Les œufs nouvellement déposés sur ces épis, sont blancs, & deviennent rougeâtres lorsque la chenille est prête à en sortir ; elle s’insinue ensuite dans le grain de blé, d’orge, &c. ainsi qu’il a été dit, & comme on le voit par le secours de la gravure.

Afin de pousser jusqu’au bout les connoissances sur la manière d’exister de ces insectes, nos académiciens voulurent se convaincre par l’expérience, si les chrysalides subsisteroient dans la terre pendant l’hiver, & en soutiendroient les rigueurs, étant exposés à toutes les intempéries de l’air ; ils vérifièrent les expériences que madame de Chasseneuil avoit déjà faites, & par lesquelles elle avoit appris que les chenilles y étoient vivantes, & aussi vigoureuses que la circonstance le permettoit.
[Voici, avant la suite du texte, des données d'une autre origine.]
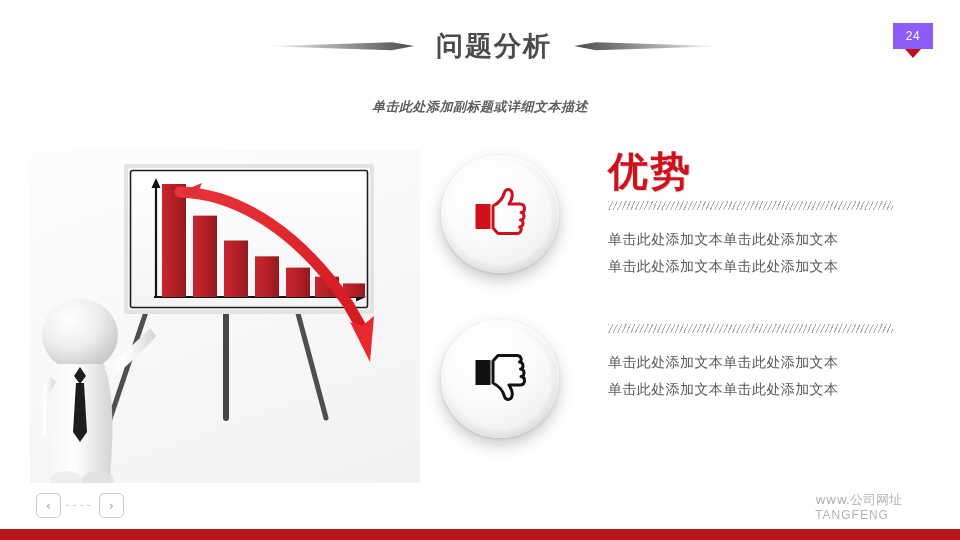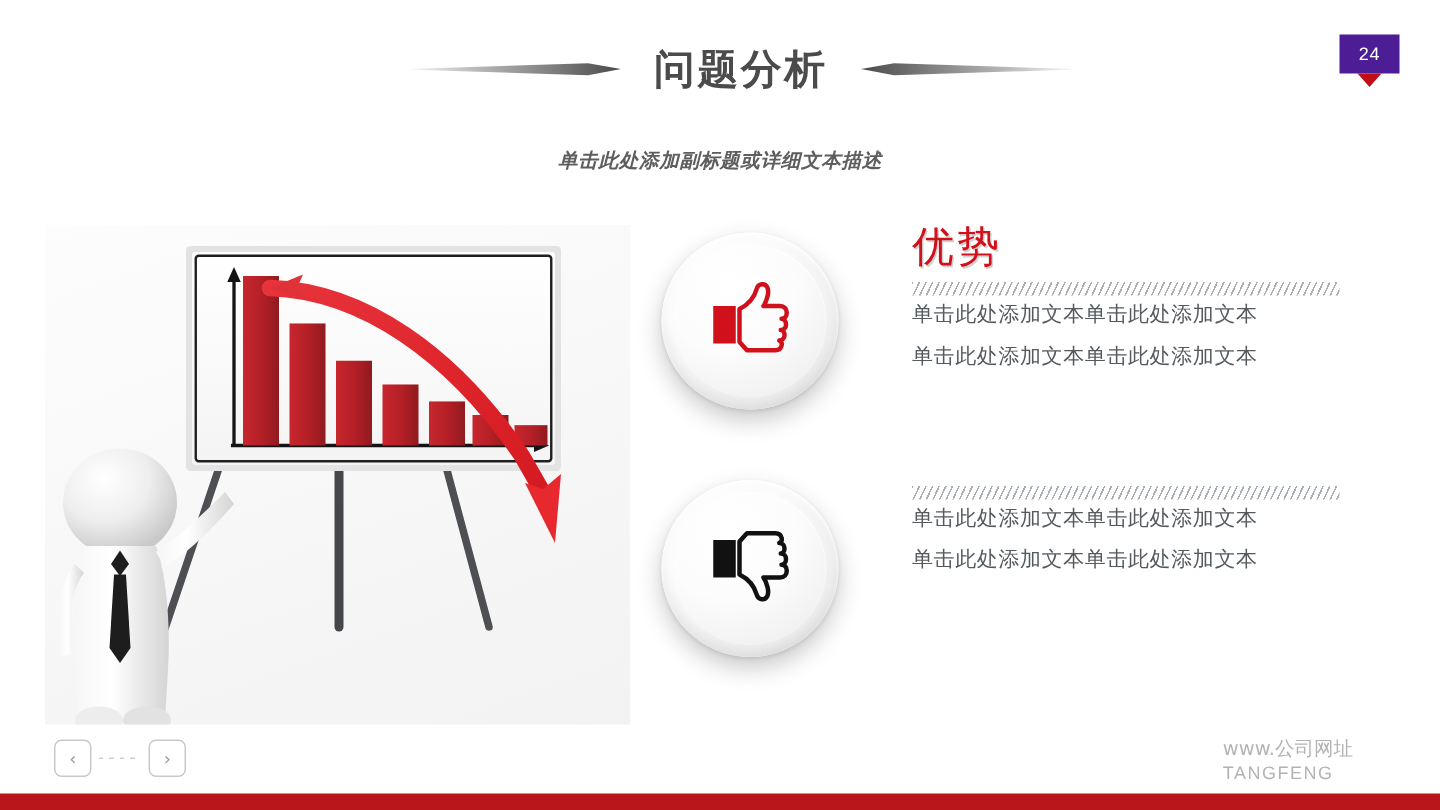"24" .page-badge { background: #4c1d95 -> #8b5cf6 }
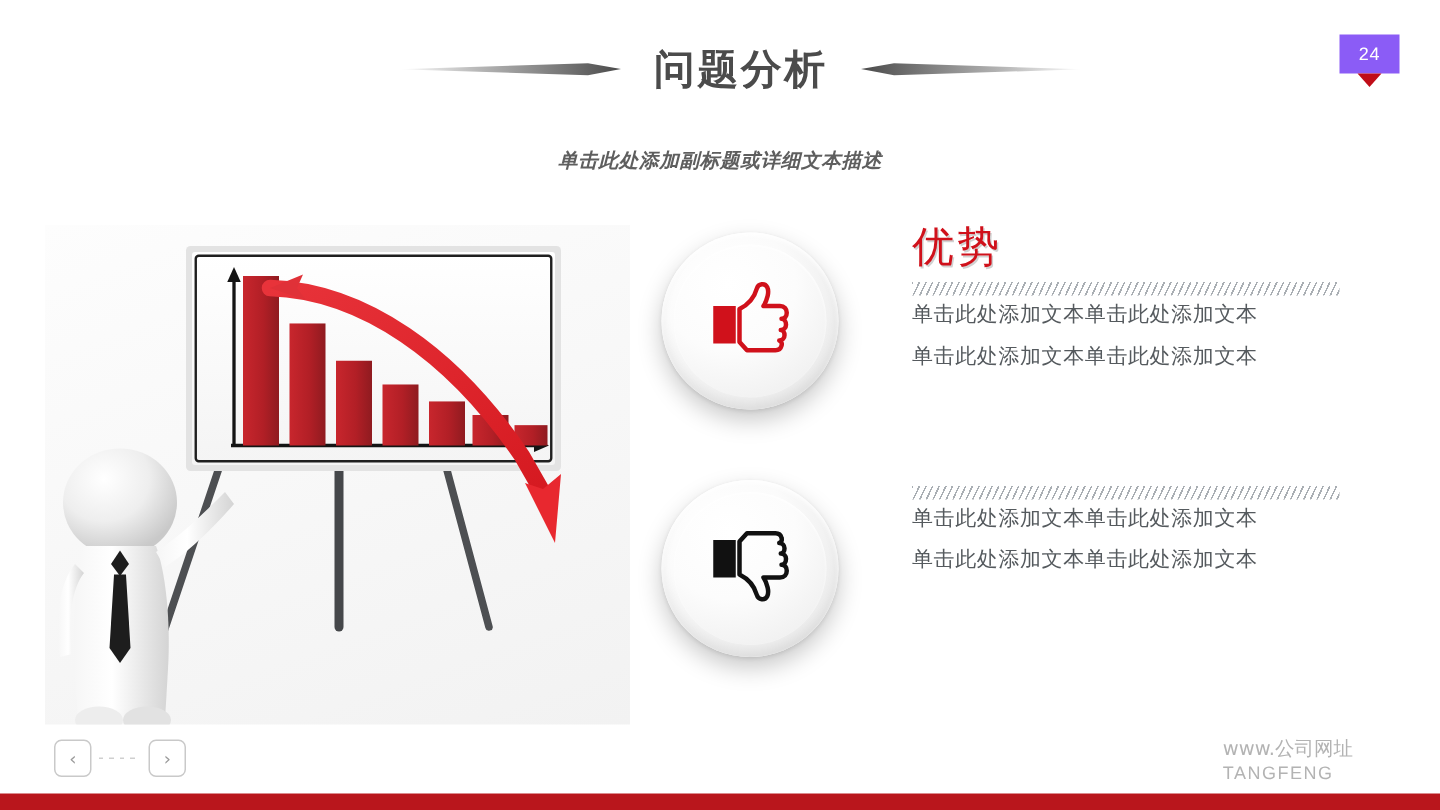"优势" .block-head { font-size: 28px -> 40px; font-weight: normal -> bold }
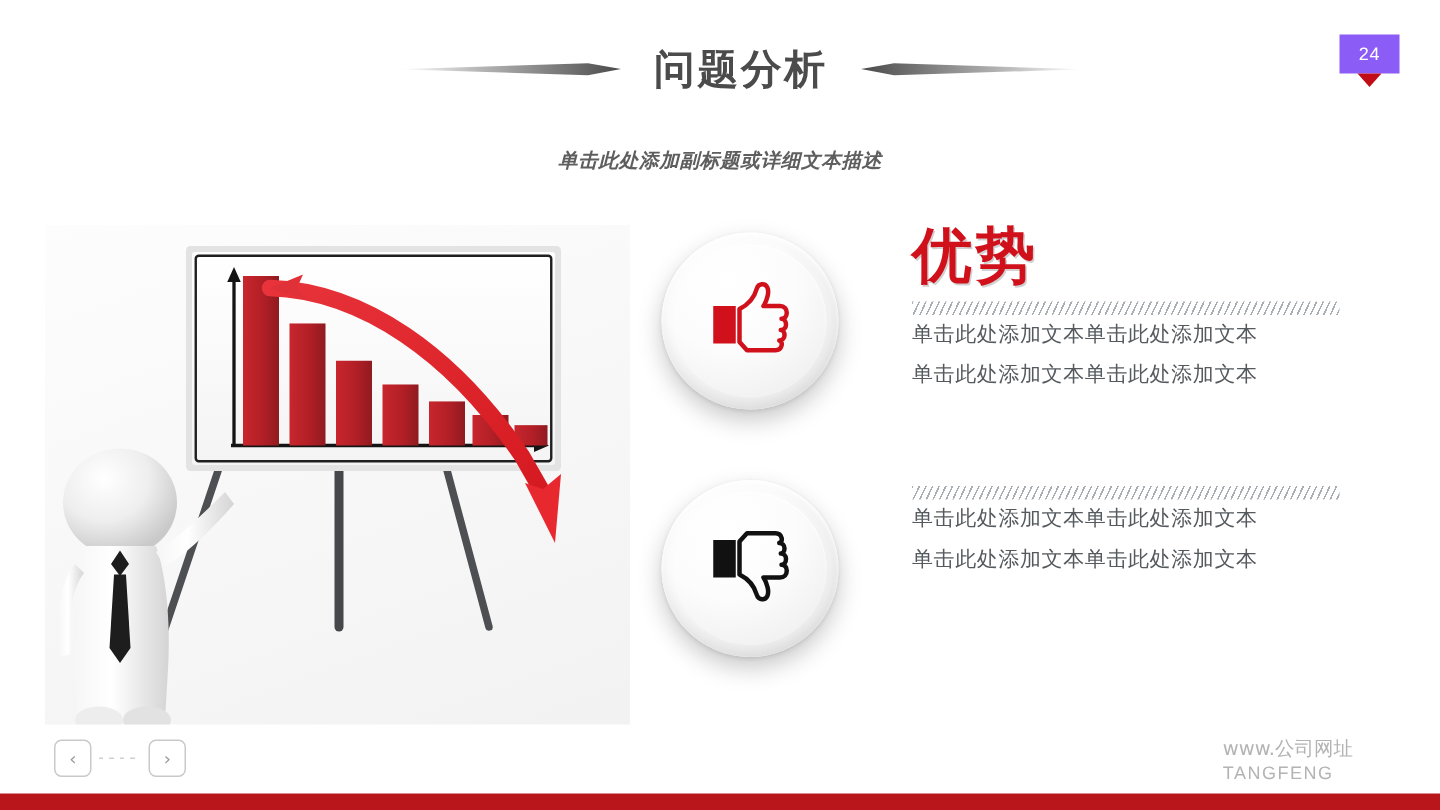"单击此处添加文本单击此处添加文本" .block-lines { margin-top: none -> 16px }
Nos académiciens firent construire plusieurs boîtes, partagées suivant leur longueur, en trois parties égales, entièrement séparées l’une de l’autre, afin que les papillons de l’une ne pussent pas communiquer avec ceux de l’autre ; le tout étoit recouvert

  1. Note du Rédacteur. Je les ai vu à cette époque dans le Bas-Languedoc s’attacher contre les vitres, les toiles qui ferment les fenêtres, s’envoler lorsqu’ils ne trouvoient point d’obstacle. Cette différence vient sans doute du moins d’engourdissement de l’insecte, à cause de la chaleur plus forte qu’on éprouve dans cette saison en Languedoc. Je conviens cependant que ces papillons ne cherchoient pas à sortir avant neuf à dix heures du matin, & que, dans les journées de douze degrés de chaleur, ils ne quittoient pas le tas de blé. Plus le pays est chaud, & plus leur multiplication est prodigieuse : ils ont dans la récolte de 1783, causé un déchet de plus de 6 pour 100 dans le grenier.